***** RECORDS TO PROCESS *****
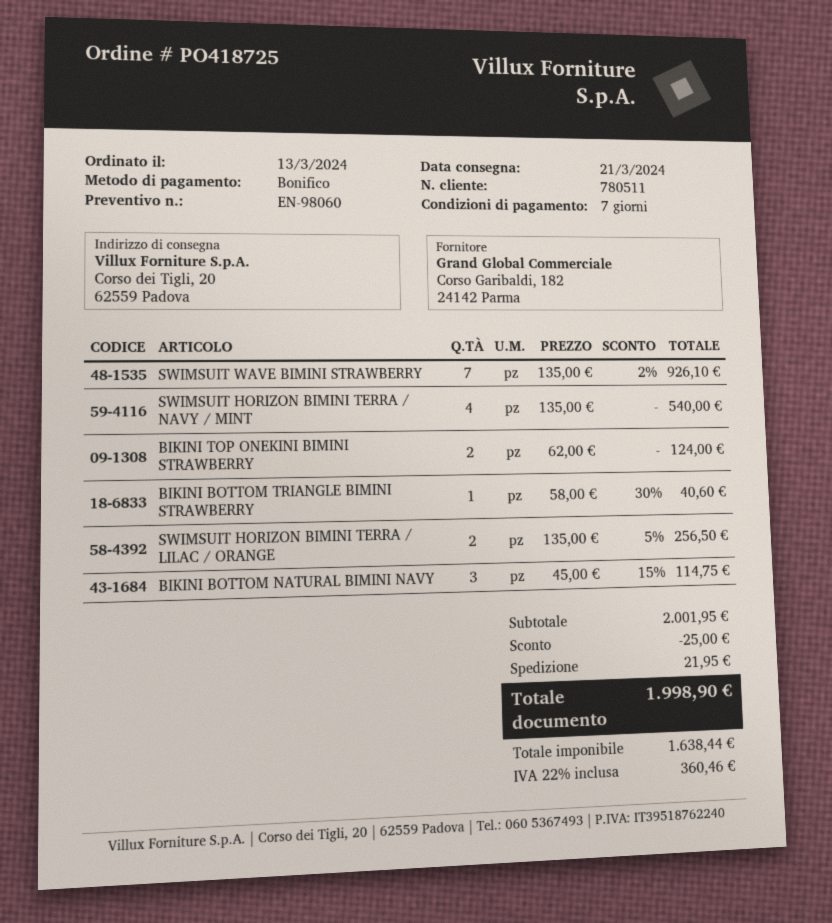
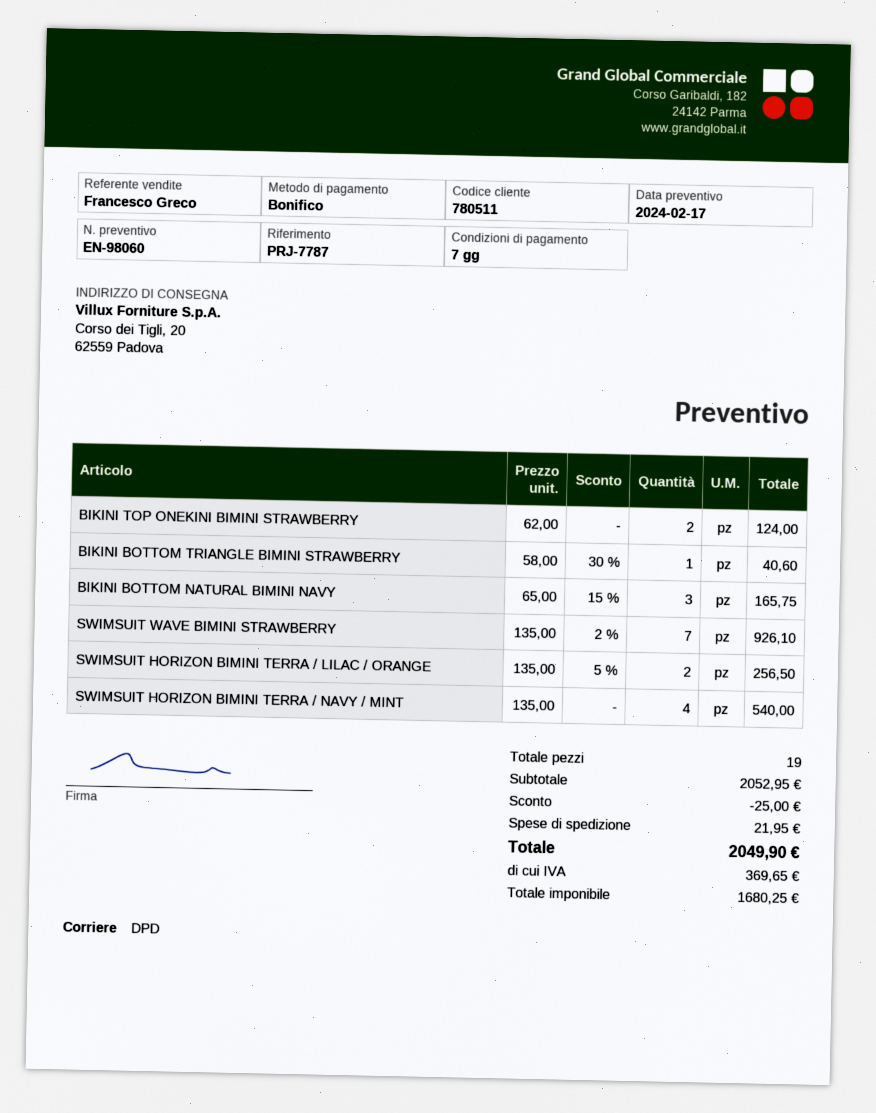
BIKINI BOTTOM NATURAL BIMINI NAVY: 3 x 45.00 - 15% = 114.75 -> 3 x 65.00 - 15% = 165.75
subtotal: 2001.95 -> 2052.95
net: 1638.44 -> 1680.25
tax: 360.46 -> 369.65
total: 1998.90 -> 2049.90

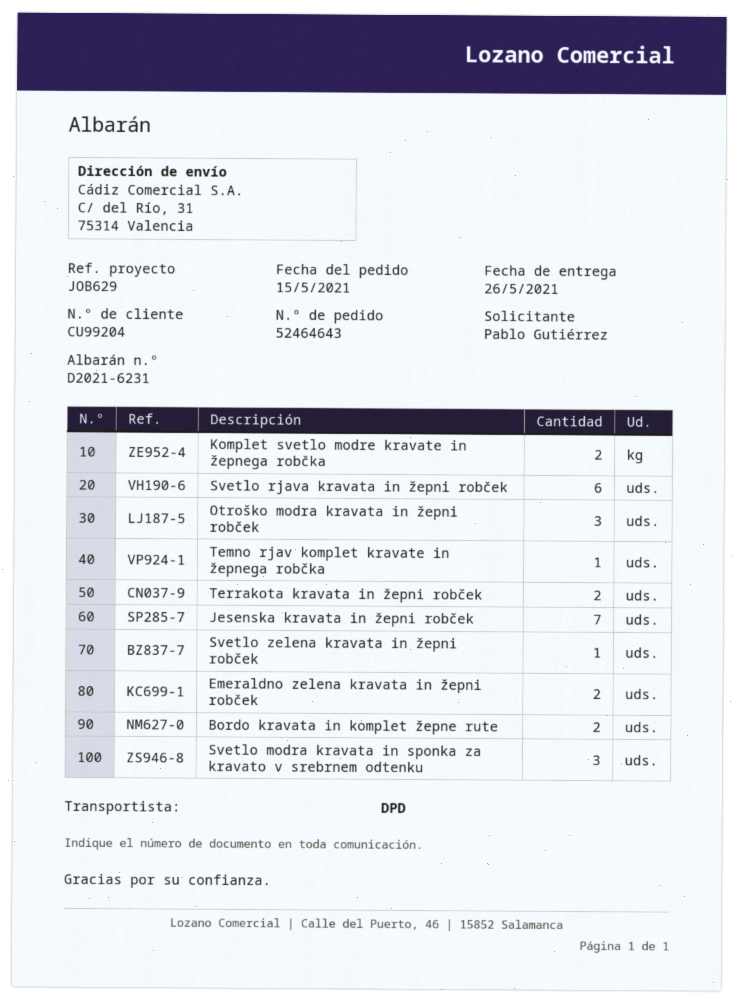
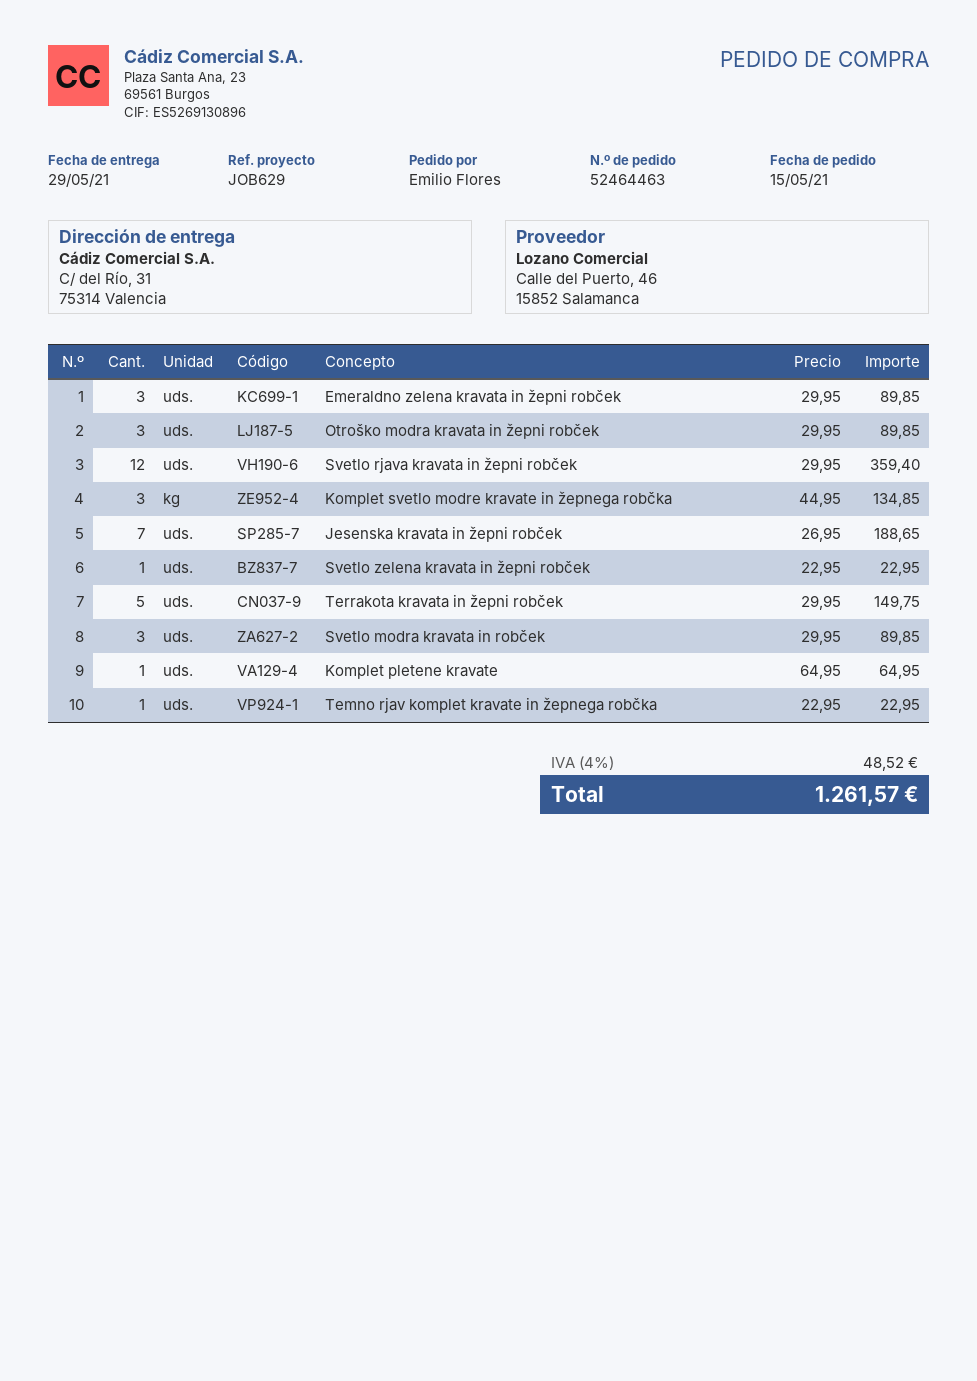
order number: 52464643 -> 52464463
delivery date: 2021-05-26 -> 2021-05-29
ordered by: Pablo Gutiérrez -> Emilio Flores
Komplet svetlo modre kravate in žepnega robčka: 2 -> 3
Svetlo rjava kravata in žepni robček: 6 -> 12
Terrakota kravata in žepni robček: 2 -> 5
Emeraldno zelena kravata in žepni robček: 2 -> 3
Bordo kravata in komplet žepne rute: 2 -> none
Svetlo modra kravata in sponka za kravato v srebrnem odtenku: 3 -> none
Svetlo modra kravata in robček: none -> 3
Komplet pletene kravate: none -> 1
*****
EXERCISE: Show every line of the records above that contains the word "modra".

ANSWER TO THIS PROBLEM:
Svetlo modra kravata in sponka za kravato v srebrnem odtenku: 3 -> none
Svetlo modra kravata in robček: none -> 3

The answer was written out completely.